Collection entries
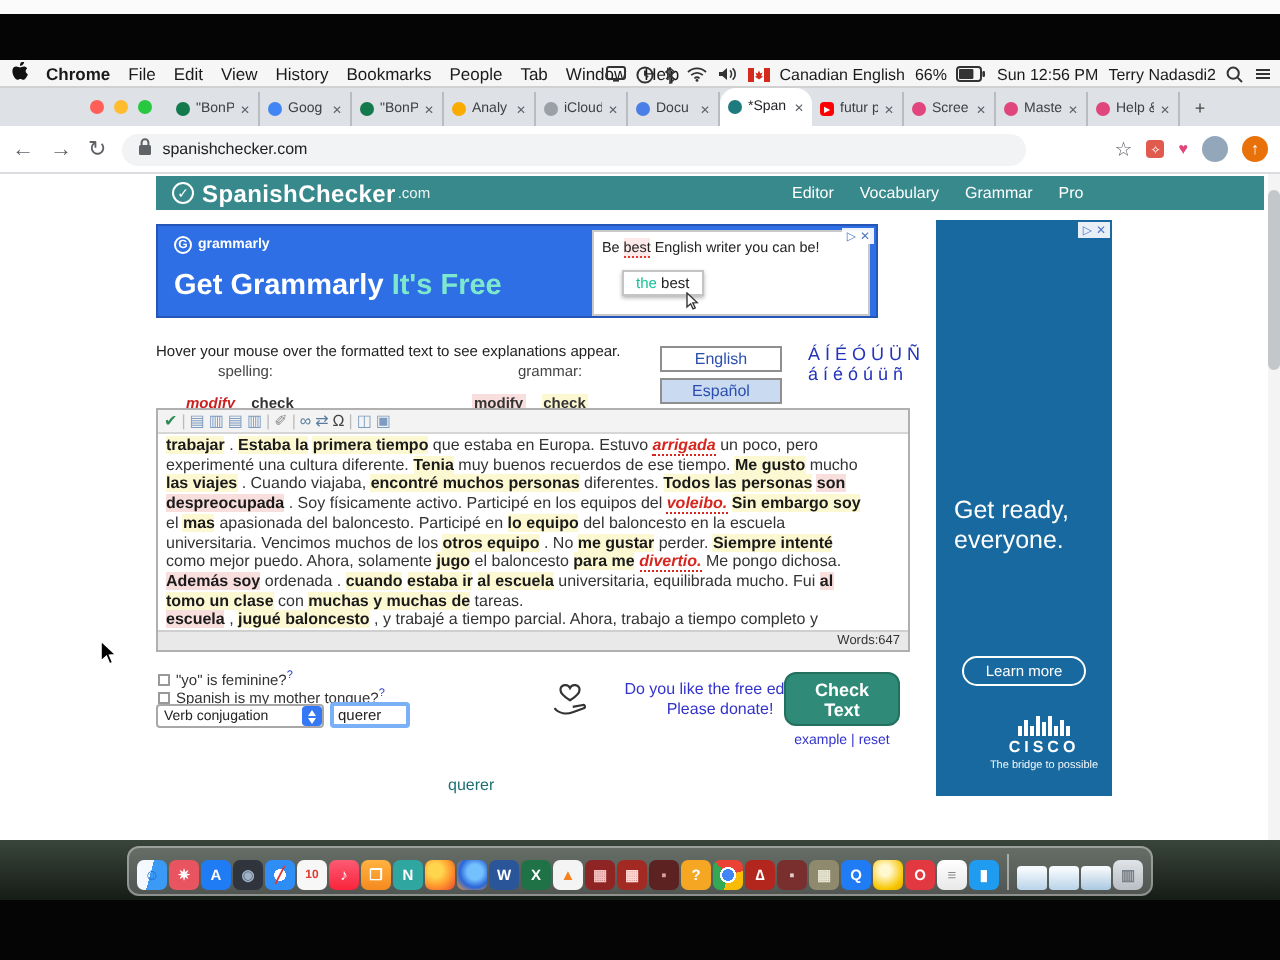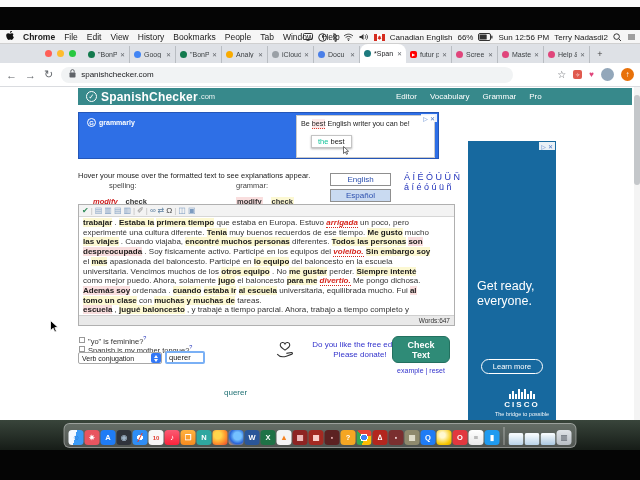"Get Grammarly It's Free" div.g-headline { html: none -> <div><span>Get Grammarly </span><span>It's Free</span></div> }
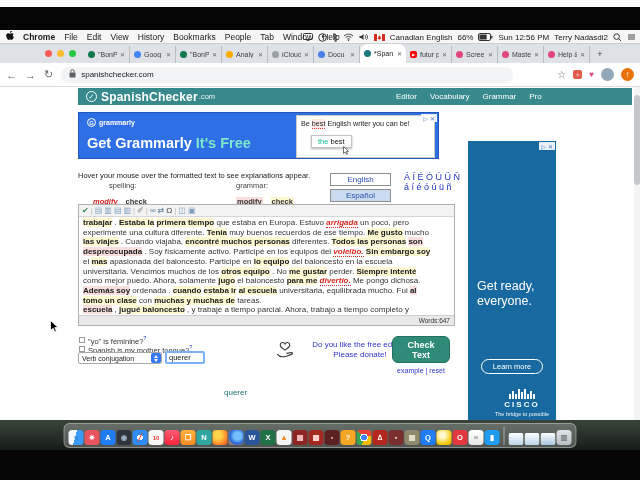"grammar:" span.leg-label { left: 236px -> 259px }
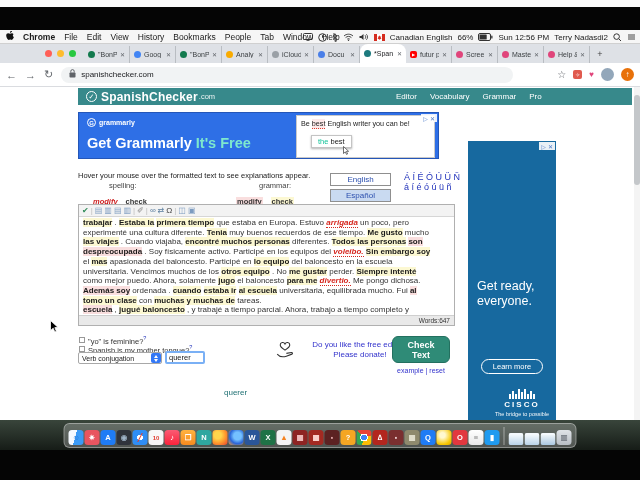"Get ready," .cisco { margin-top: 31px -> none }
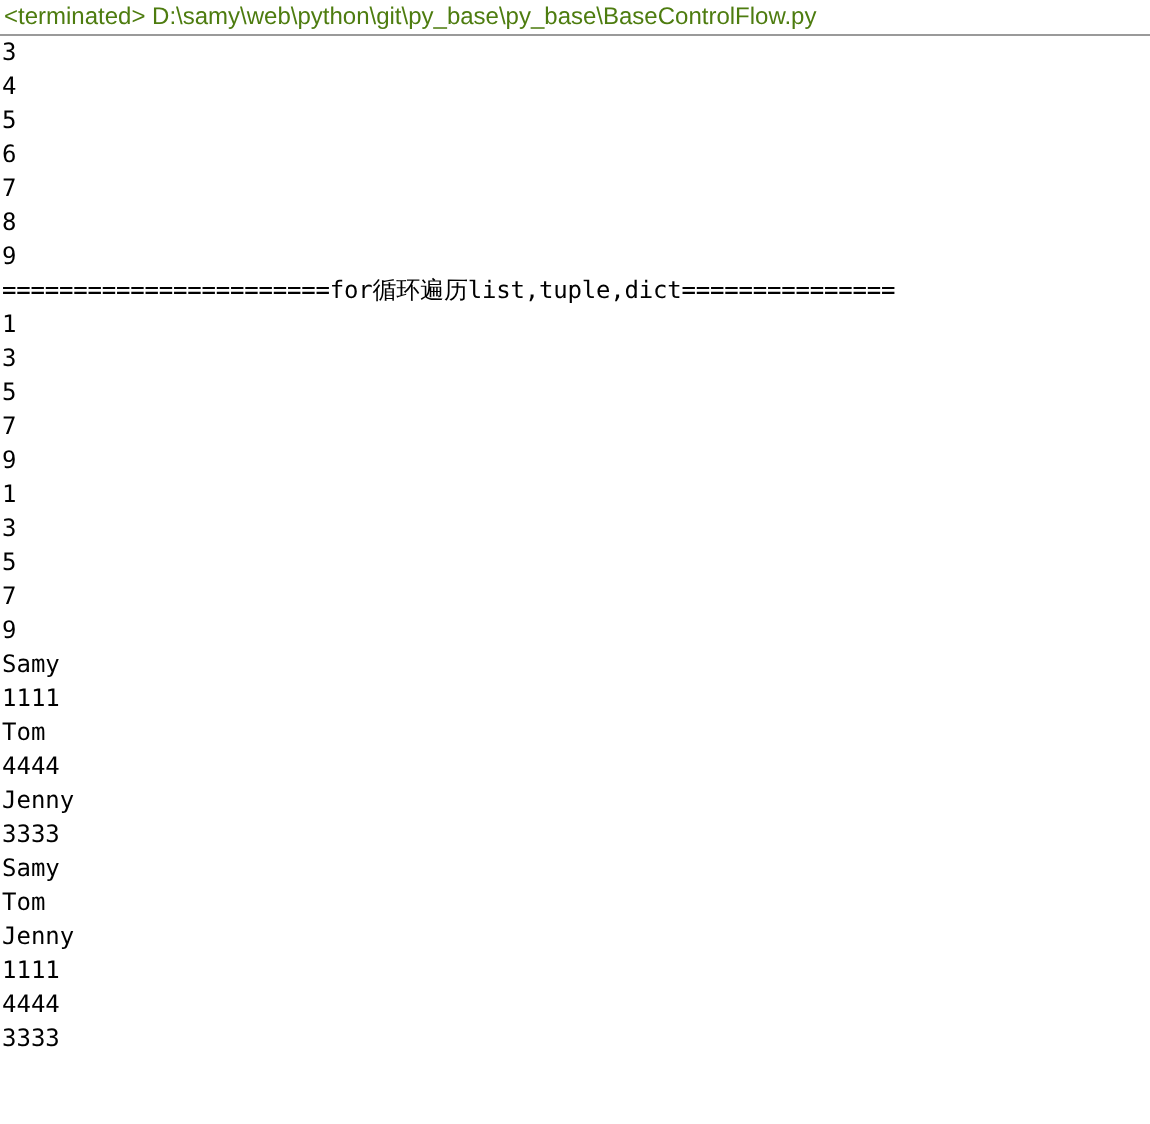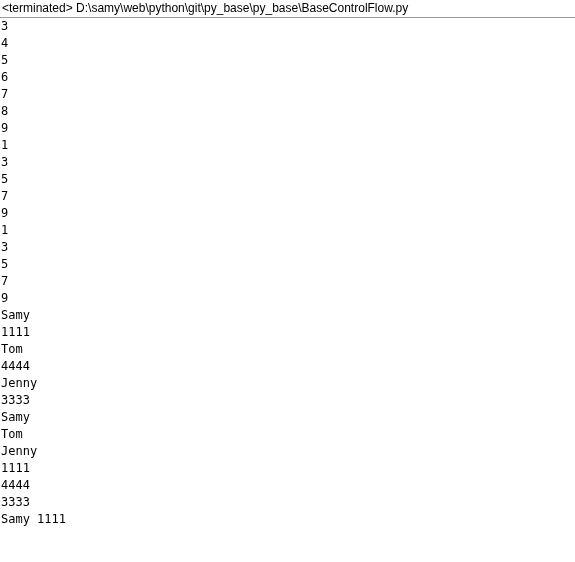"<terminated>" #console-header-label { color: #000000 -> #4d7c0f }
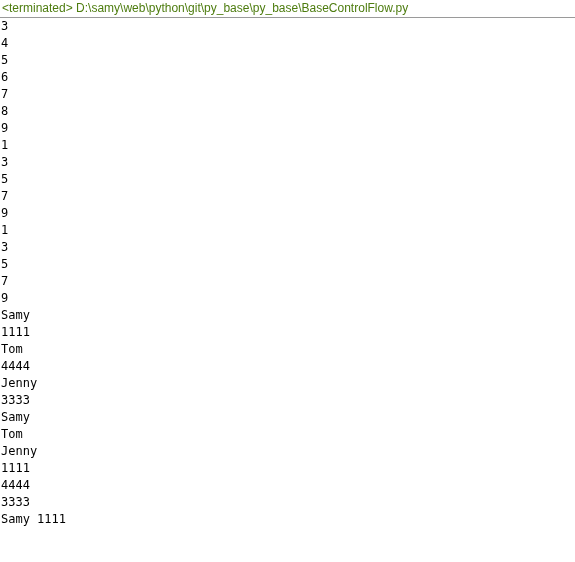"=======================for循环遍历list,tuple" div.console-line { html: none -> <div>=======================for循环遍历list,tuple,dict===============</div> }
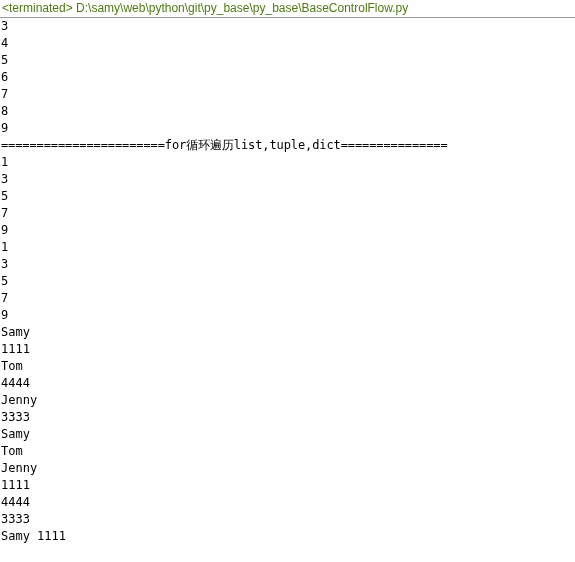"Samy 1111" div.console-line { html: <div>Samy 1111</div> -> none }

> _WHAT YOU NEED TO DO_:
Copy the data word for word. Pictures do not go in the copy.

> _THE COMPLETED TASK_:
"Get Grammarly It's Free" div.g-headline { html: none -> <div><span>Get Grammarly </span><span>It's Free</span></div> }
"grammar:" span.leg-label { left: 236px -> 259px }
"Get ready," .cisco { margin-top: 31px -> none }
"<terminated>" #console-header-label { color: #000000 -> #4d7c0f }
"=======================for循环遍历list,tuple" div.console-line { html: none -> <div>=======================for循环遍历list,tuple,dict===============</div> }
"Samy 1111" div.console-line { html: <div>Samy 1111</div> -> none }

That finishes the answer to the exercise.